Leadership Styles: There are as many leadership styles as there are different personalities and different points of view. Why does this matter? These traits create bias that colors a leader’s judgement.
The Effect of Leadership Styles
The leadership style that you use will affect the morale, productivity, engagement, and, ultimately, the success of your organization. Here are some ideas to help you rise above your emotions and your prejudice to create a leadership style that will lead to a successful organization.
We all have high moods and low moods. When we are in a low mood, we can become impatient and abrasive. Additionally, we can lose confidence and become less effective as leaders.
On the other hand, when we are in a high mood, we can become generous with our time and the company’s money. We can become less demanding than required for success team effort.
Whether we are in a high mood or a low mood, we must focus on the performance of the team. Before we start to lead, we must level out our moods.

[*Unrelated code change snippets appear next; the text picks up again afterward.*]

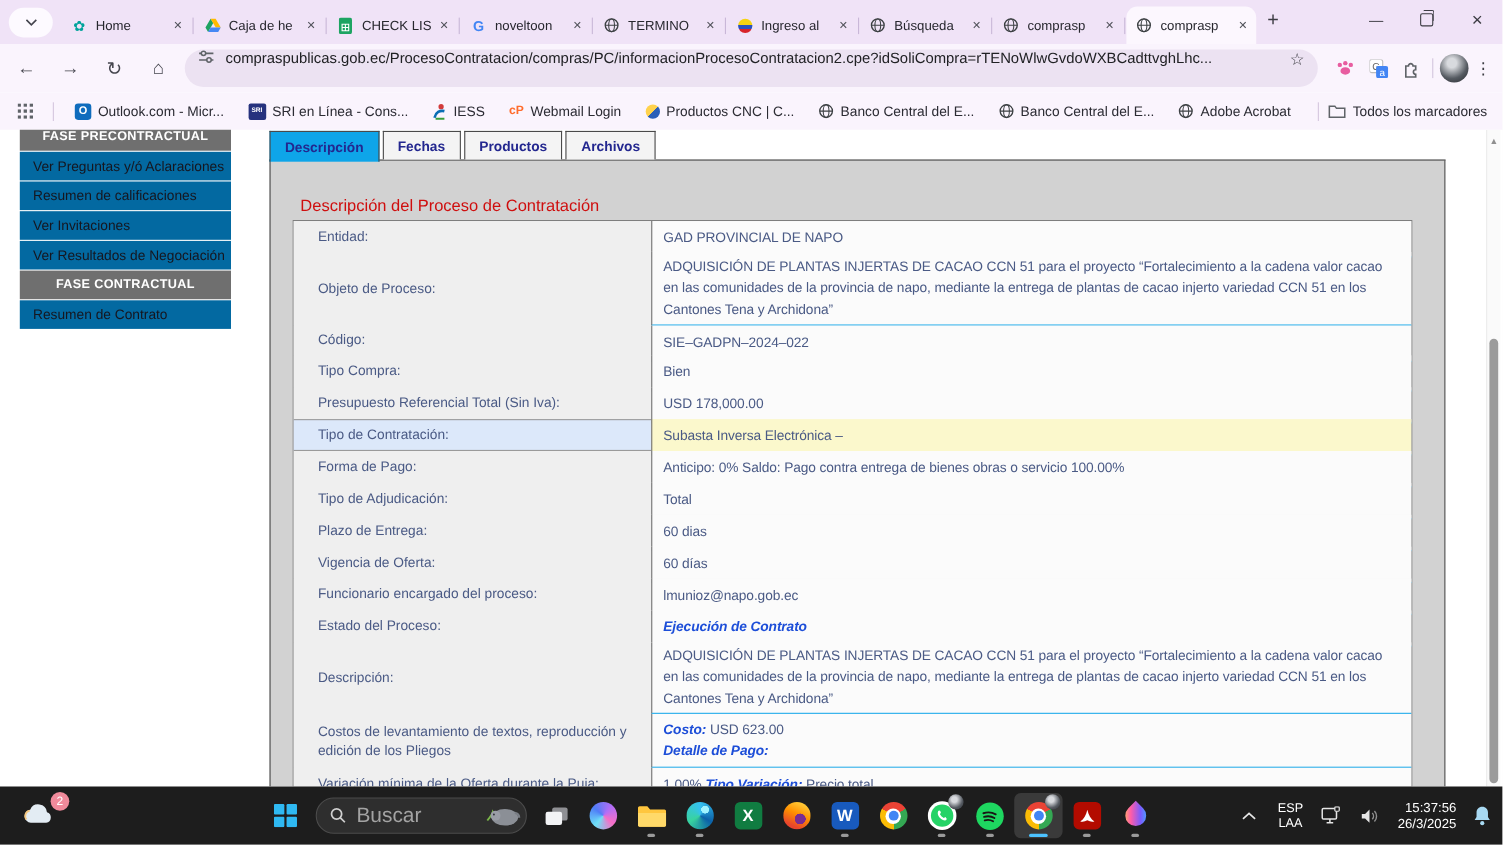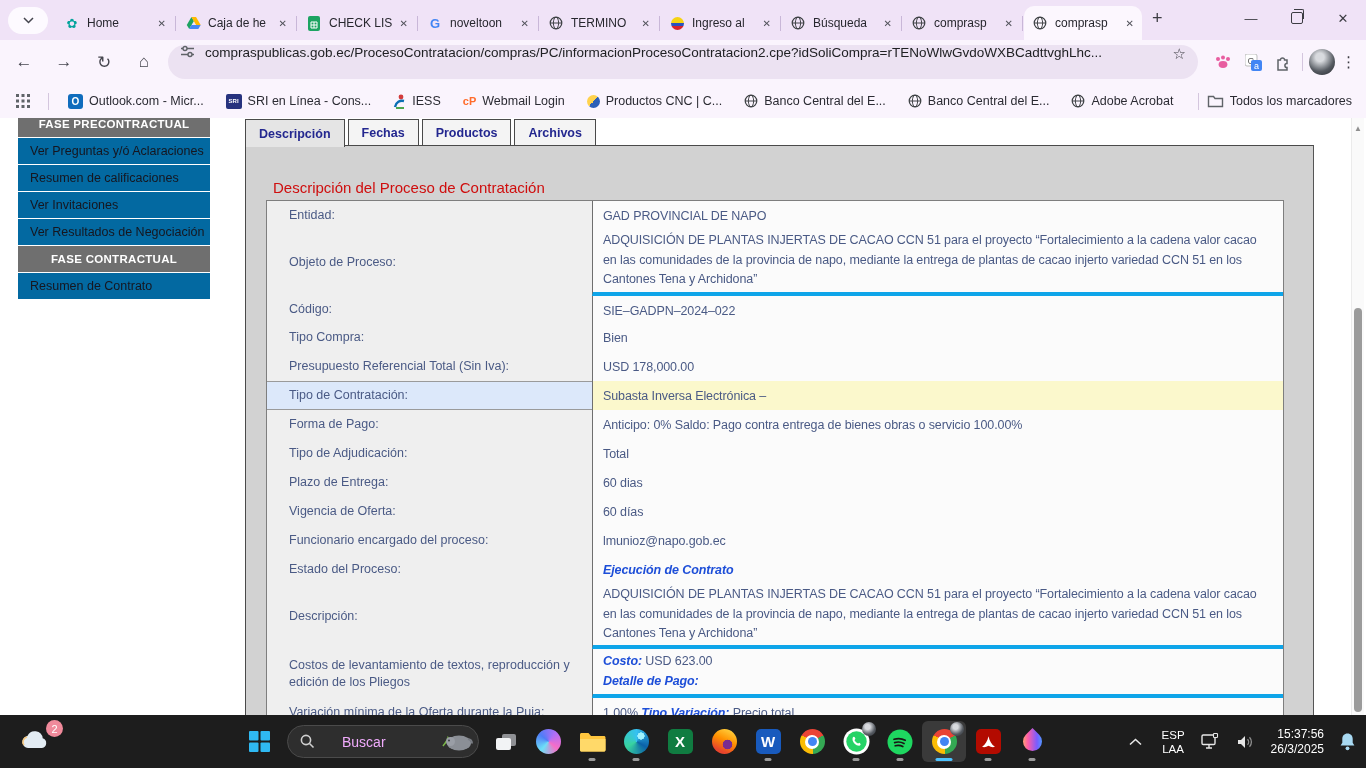--- a/index.html
+++ b/index.html
@@ -75,7 +75,7 @@
   .ctab{height:26px;padding:0 13px;display:flex;align-items:center;background:#f4f4f4;
     border:1px solid #4a4a4a;border-bottom:none;margin-right:3px;color:#23278f;
     font-weight:bold;font-size:12.5px;box-sizing:border-box;}
-  .ctab.active{background:#e5e5e5;height:28px;text-align:right;}
+  .ctab.active{background:#0ea5e9;height:28px;text-align:right;}
 
   .panel{position:absolute;left:245px;top:27px;width:1069px;height:570px;background:#d2d2d2;
     border-top:1px solid #4a4a4a;border-left:1px solid #4a4a4a;border-right:1px solid #555;

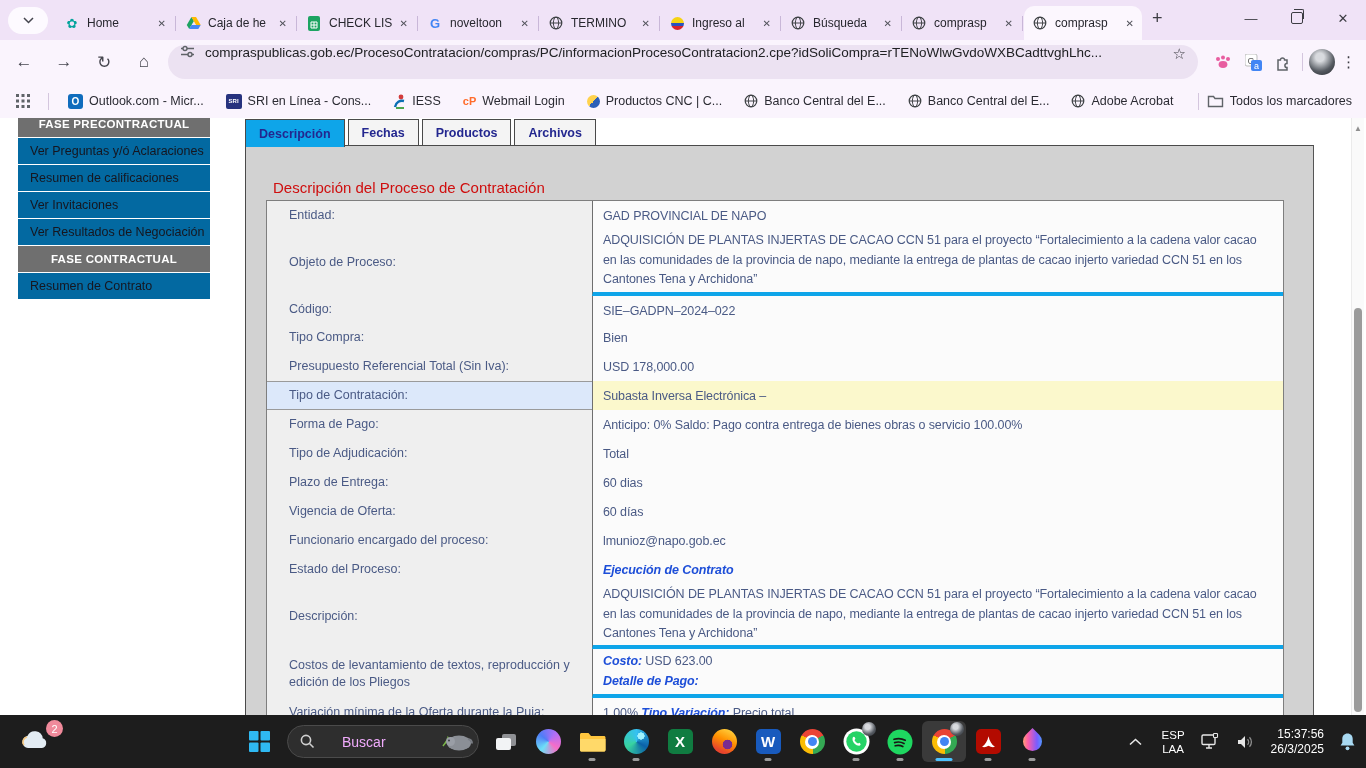--- a/index.html
+++ b/index.html
@@ -86,7 +86,7 @@
   .tlabel{width:325px;box-sizing:border-box;padding:0 8px 0 22px;display:flex;align-items:center;
     background:#efefef;color:#4a5a85;font-size:12.5px;line-height:17px;}
   .tvalue{flex:1;box-sizing:border-box;padding:16px 10px;display:flex;align-items:center;
-    border-left:1px solid #6f6f6f;border-bottom:4px solid #0ea5e9;background:#fbfbfb;
+    border-left:1px solid #6f6f6f;border-bottom:1px solid #0ea5e9;background:#fbfbfb;
     color:#4a5a85;font-size:12.5px;}
   .vinner{line-height:19.5px;padding:2px 0;letter-spacing:-0.1px;}
   .vb{color:#1d4ed8;font-weight:bold;font-style:italic;}

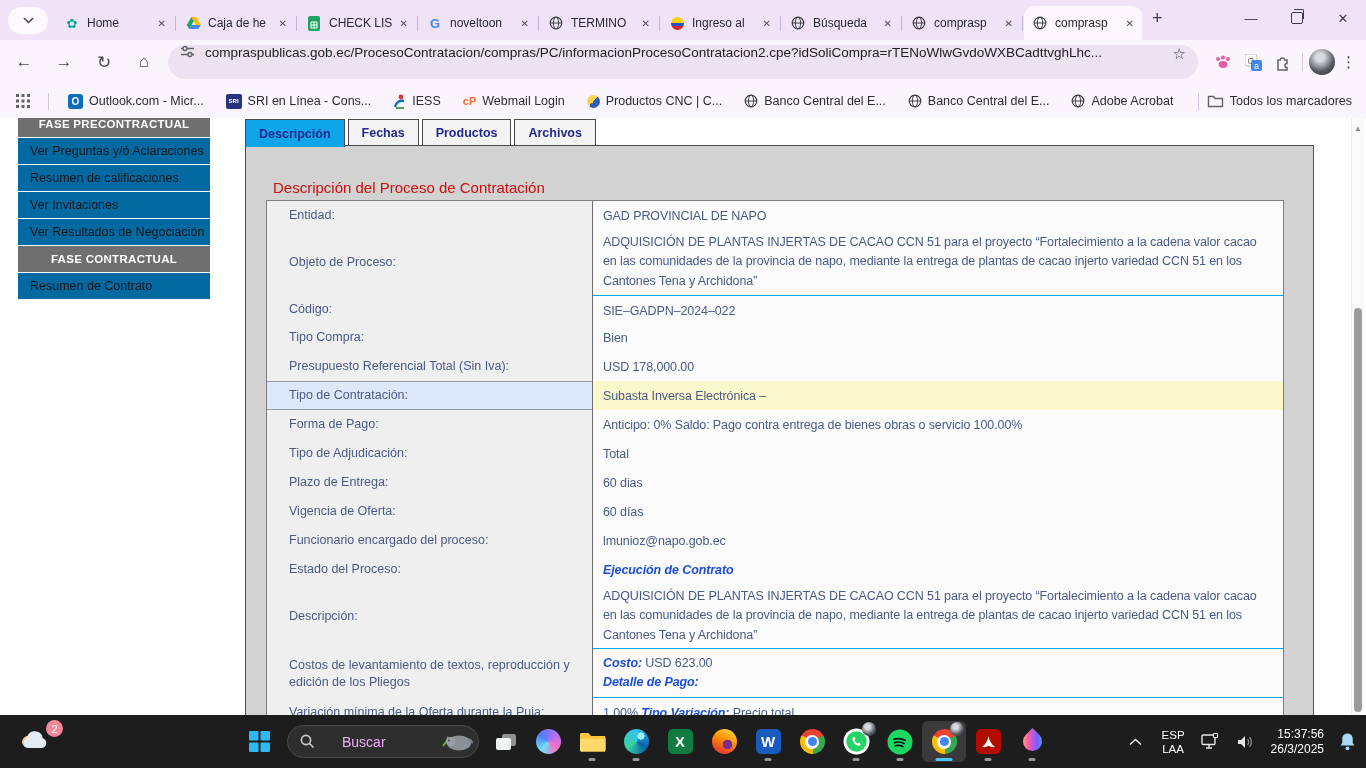--- a/index.html
+++ b/index.html
@@ -107,7 +107,7 @@
   .start{width:42px;height:40px;display:flex;align-items:center;justify-content:center;}
   .searchpill{width:192px;height:33px;background:#2e2e2e;border:1px solid #4b4b4b;border-radius:17px;
     display:flex;align-items:center;padding:0 4px 0 12px;box-sizing:border-box;margin:0 7px;}
-  .sptext{color:#f0abfc;font-size:14px;margin-left:27px;flex:1;}
+  .sptext{color:#a3a3a3;font-size:19px;margin-left:9px;flex:1;}
   .tvbtn{width:40px;height:40px;display:flex;align-items:center;justify-content:center;}
   .tv{width:20px;height:16px;position:relative;}
   .tv:before{content:"";position:absolute;right:0;top:0;width:14px;height:12px;background:#8f9094;border-radius:2px;}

Great leaders establish an understanding of what they expect of an entire organization. A bad mood can undermine the understanding an organization has of the leader and the mission. Trying to follow a leader who is up one day and down the next is confusing.
Some leaders are inspirational teachers. Other leaders are practical teachers. There are leaders who micromanage. Some leaders delegate. Still other leaders leave all the decisions on how to do things to the people who are doing them.
There are countless leadership qualities that lead to success. Throughout my career as a recruiter and business owner, I have made notes on leaders I admire. One of the things that I most admired was consistency. Once I knew what to expect from a leader in terms of their expectations in our relationship, I could manage my style to meet the leaders approach to business.
For example, I worked with a senior vice president of sales who wanted to speak with me at 6:00 PM on a regular basis. She wanted an update on each recruiting assignment and my plan to complete each search. I prepared before the call and gave her the information she wanted. Therefore, our calls were short, to the point, and productive. The consistency made working with the person simple.
Leaders who let their personality control their leadership often fail to focus on the organization’s mission. Therefore, as a leader, ask yourself whether you are acting in the best interest of the organization or to feed your ego.